Record extracts ::
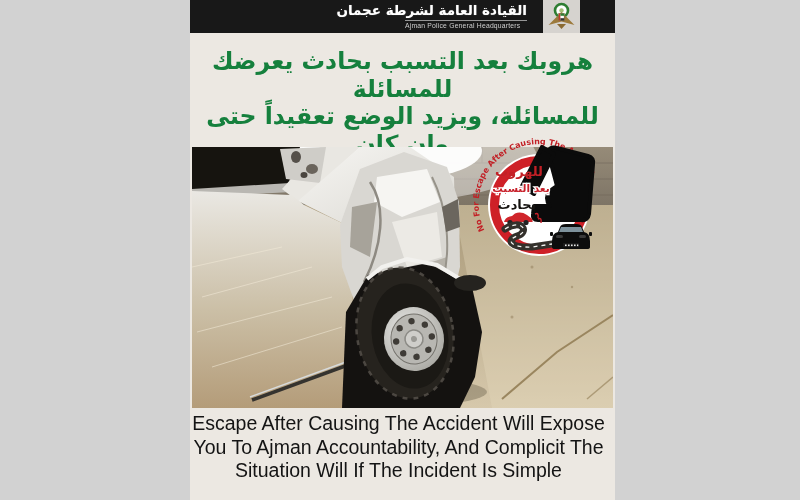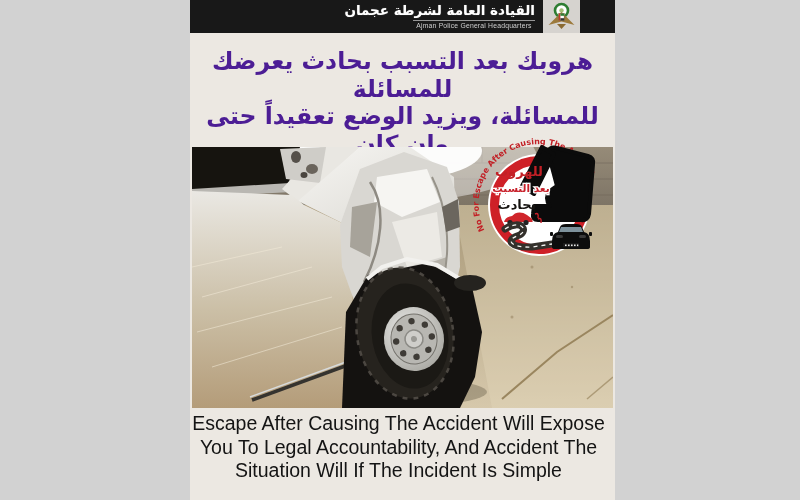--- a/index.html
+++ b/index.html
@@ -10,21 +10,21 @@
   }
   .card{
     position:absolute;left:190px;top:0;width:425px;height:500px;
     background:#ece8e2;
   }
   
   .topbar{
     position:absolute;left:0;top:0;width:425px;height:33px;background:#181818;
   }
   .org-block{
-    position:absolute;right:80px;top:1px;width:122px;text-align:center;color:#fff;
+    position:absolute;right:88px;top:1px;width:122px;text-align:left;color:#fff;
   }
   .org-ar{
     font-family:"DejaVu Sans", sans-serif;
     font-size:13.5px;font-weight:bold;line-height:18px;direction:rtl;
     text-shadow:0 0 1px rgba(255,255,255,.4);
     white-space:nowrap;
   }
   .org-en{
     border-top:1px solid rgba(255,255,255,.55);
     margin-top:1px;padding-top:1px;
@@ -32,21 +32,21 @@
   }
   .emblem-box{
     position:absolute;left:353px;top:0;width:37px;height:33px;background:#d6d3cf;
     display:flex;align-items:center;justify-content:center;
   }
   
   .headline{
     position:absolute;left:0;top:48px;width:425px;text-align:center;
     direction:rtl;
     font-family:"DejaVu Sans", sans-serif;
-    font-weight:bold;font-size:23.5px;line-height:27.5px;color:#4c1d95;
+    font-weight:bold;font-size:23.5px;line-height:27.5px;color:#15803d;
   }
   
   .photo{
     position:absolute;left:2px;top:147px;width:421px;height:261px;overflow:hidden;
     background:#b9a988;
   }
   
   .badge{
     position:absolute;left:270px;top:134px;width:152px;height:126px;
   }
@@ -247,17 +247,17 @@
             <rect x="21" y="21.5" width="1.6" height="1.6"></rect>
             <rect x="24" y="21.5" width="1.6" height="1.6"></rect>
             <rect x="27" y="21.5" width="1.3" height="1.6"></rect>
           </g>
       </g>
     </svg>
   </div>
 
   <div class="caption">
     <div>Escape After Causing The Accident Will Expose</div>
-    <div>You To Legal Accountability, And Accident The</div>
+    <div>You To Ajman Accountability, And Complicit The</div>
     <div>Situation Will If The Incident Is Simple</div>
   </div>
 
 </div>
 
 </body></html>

--

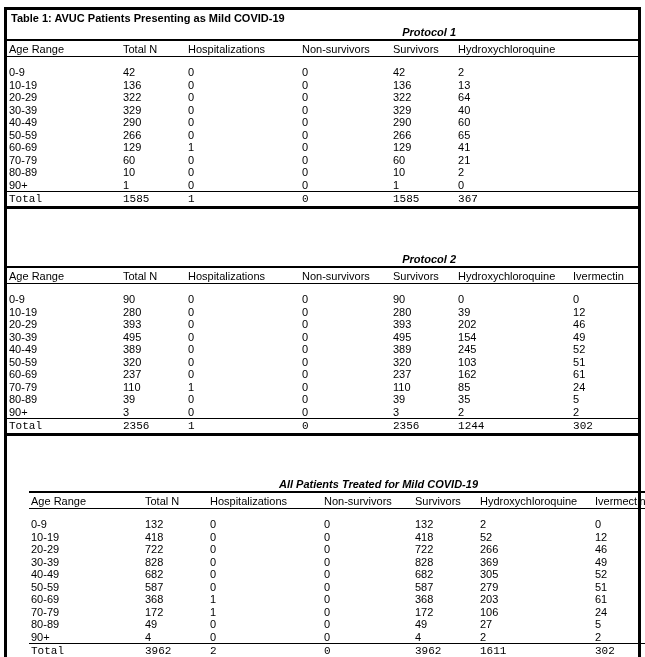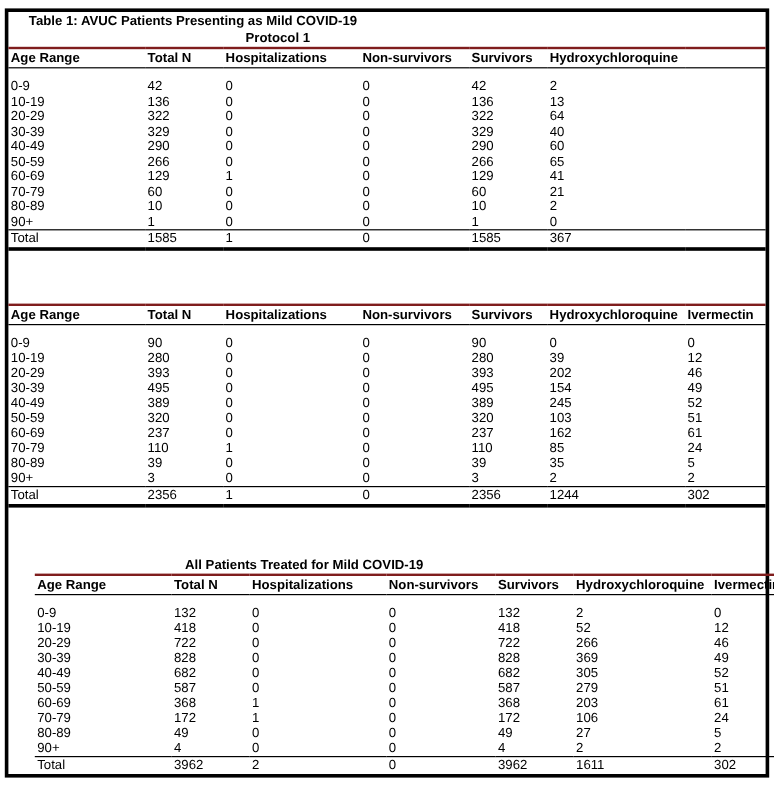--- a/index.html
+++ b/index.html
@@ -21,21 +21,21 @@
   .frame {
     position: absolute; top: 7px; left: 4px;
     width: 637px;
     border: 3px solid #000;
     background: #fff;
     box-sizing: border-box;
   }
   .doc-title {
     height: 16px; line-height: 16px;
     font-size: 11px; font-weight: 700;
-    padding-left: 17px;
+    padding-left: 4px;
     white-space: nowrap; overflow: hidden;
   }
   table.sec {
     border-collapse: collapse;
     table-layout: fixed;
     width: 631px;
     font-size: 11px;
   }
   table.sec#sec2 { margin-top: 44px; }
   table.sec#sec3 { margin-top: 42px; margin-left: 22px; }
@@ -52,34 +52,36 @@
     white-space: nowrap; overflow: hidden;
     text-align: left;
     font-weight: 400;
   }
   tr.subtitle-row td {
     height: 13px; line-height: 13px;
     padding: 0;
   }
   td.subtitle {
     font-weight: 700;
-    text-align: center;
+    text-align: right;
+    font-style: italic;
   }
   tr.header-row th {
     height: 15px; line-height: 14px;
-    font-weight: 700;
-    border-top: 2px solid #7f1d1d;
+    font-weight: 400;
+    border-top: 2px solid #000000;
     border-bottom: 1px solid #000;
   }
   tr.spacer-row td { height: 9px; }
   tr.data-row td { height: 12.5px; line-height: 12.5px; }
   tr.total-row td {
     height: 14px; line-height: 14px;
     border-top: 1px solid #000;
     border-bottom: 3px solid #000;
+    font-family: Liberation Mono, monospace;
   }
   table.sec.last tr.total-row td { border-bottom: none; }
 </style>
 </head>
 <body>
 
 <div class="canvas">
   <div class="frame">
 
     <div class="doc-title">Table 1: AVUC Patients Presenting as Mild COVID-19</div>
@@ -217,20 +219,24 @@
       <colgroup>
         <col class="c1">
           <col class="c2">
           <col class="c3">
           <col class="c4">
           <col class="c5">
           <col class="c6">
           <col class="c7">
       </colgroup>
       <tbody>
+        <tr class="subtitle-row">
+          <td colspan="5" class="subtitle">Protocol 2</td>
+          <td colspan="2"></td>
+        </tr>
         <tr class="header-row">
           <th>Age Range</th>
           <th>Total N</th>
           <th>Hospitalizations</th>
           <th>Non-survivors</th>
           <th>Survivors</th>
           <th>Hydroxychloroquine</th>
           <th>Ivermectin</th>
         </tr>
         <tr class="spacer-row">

Work to be completed ::
Report the lines above that contain "Will".

Solution to this problem ::
     <div>Escape After Causing The Accident Will Expose</div>
     <div>Situation Will If The Incident Is Simple</div>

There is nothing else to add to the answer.